=== AVAILABLE DATA ===

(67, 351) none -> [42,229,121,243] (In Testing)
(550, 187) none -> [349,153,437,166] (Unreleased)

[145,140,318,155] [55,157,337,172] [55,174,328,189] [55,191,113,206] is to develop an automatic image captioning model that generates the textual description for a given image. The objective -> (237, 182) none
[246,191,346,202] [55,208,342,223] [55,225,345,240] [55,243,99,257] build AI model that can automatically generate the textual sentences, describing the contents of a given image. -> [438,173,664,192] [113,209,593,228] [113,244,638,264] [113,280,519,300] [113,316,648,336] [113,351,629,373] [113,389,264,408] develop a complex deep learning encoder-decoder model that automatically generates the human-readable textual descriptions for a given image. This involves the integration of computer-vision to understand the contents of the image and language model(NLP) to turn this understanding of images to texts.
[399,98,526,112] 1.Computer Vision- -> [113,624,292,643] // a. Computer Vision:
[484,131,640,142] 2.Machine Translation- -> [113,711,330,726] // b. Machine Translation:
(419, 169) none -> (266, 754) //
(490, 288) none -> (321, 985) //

===
=== AVAILABLE DATA ===

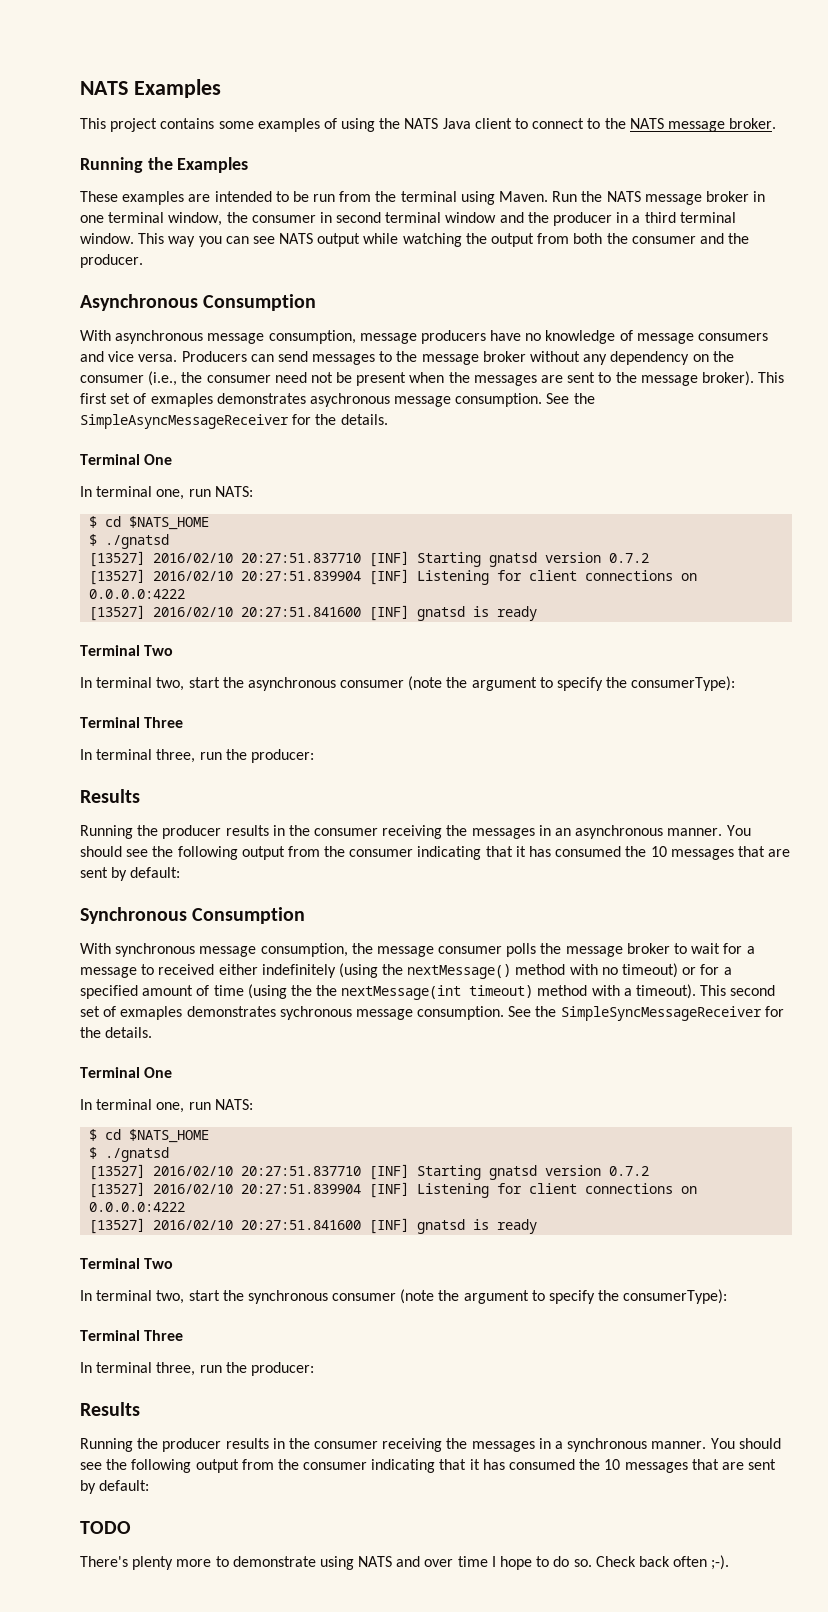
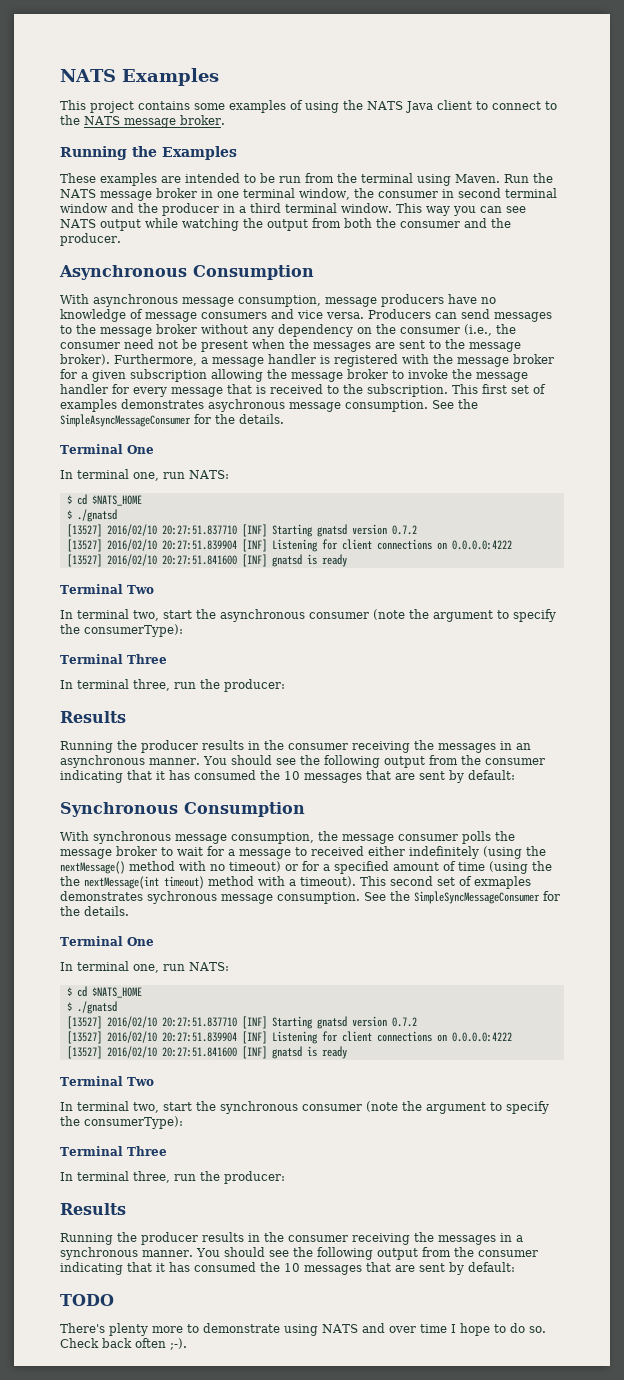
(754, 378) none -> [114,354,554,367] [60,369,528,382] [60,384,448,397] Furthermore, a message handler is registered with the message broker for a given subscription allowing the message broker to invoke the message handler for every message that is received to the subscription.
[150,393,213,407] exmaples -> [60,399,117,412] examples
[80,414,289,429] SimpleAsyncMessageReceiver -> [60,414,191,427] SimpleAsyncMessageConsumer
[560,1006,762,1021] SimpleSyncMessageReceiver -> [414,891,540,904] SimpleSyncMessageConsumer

===

# [ASSIGNMENT]
Taking the records above, retype every line from the one with "[399,98,526,112] 1.Computer Vision- ->" down to the one with "(490, 288) none -> (321, 985) //", exactly and with nothing else.

# [OUTPUT FOR THIS EXERCISE]
[399,98,526,112] 1.Computer Vision- -> [113,624,292,643] // a. Computer Vision:
[484,131,640,142] 2.Machine Translation- -> [113,711,330,726] // b. Machine Translation:
(419, 169) none -> (266, 754) //
(490, 288) none -> (321, 985) //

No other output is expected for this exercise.